Forum Moderators: open

Message Too Old, No Replies

index.html page redirecting screwing up the search engines

         

Tonearm

3:55 am on Dec 12, 2002 (gmt 0)

WebmasterWorld Senior Member 10+ Year Member



A few days ago I employed some MOD_REWRITE code in my .htaccess file with the help of jdMorgan. The code redirected the following two URLs:

www.mystore.com/cgi-bin/catalog
www.mystore.com/cgi-bin/catalog/

to this one:

www.mystore.com/cgi-bin/catalog/index.html

and returned a 301.

This was supposed to accomplish the end of unifying the PageRanks and link popularity of the above 3 URLs.

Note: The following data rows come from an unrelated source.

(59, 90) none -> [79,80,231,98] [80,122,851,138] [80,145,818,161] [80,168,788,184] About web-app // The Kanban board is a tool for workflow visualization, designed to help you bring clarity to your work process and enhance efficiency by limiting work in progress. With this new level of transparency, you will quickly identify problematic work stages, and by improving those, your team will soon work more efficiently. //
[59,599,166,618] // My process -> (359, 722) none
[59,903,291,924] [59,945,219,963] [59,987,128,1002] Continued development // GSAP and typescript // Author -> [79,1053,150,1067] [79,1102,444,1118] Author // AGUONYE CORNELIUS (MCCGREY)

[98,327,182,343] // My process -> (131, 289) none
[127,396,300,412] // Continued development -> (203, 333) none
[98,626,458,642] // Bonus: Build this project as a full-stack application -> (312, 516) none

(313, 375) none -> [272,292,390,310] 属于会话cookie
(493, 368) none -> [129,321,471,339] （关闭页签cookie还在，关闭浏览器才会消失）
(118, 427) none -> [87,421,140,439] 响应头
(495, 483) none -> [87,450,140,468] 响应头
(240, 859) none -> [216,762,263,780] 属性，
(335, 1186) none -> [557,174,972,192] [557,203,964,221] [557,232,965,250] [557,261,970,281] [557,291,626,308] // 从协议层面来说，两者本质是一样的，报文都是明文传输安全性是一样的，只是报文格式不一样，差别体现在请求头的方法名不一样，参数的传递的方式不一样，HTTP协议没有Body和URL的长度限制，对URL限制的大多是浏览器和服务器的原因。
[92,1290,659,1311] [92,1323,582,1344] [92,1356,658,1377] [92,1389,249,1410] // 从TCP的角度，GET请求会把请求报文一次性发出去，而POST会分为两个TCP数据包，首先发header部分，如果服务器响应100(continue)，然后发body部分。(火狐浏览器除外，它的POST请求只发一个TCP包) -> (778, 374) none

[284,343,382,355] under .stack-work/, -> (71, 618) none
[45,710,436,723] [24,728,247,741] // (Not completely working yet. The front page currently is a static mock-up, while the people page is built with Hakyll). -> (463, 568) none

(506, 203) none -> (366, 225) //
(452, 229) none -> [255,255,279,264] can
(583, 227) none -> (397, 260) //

Ever since I implemented this change though, Googlebot as well as ia_archiver have been acting very strangely from what I've seen in my logs. They hit the robots.txt file after almost every file access, Googlebot has started hitting gifs and jpgs and not a single html file since, and they are just generally not behaving as before.

Looking over my logs I realized that I was being indexed in all the search engines based on:

www.mystore.com/cgi-bin/catalog/

and never:

www.mystore.com/cgi-bin/catalog/index.html

So I did a search on Google for "index.html" and not a single result came up that had "index.html" in the URL. Does Google just chop off the index.html and index the URL as a directory no matter what? If that is true, I wouldn't think it would be very happy with my redirecting system.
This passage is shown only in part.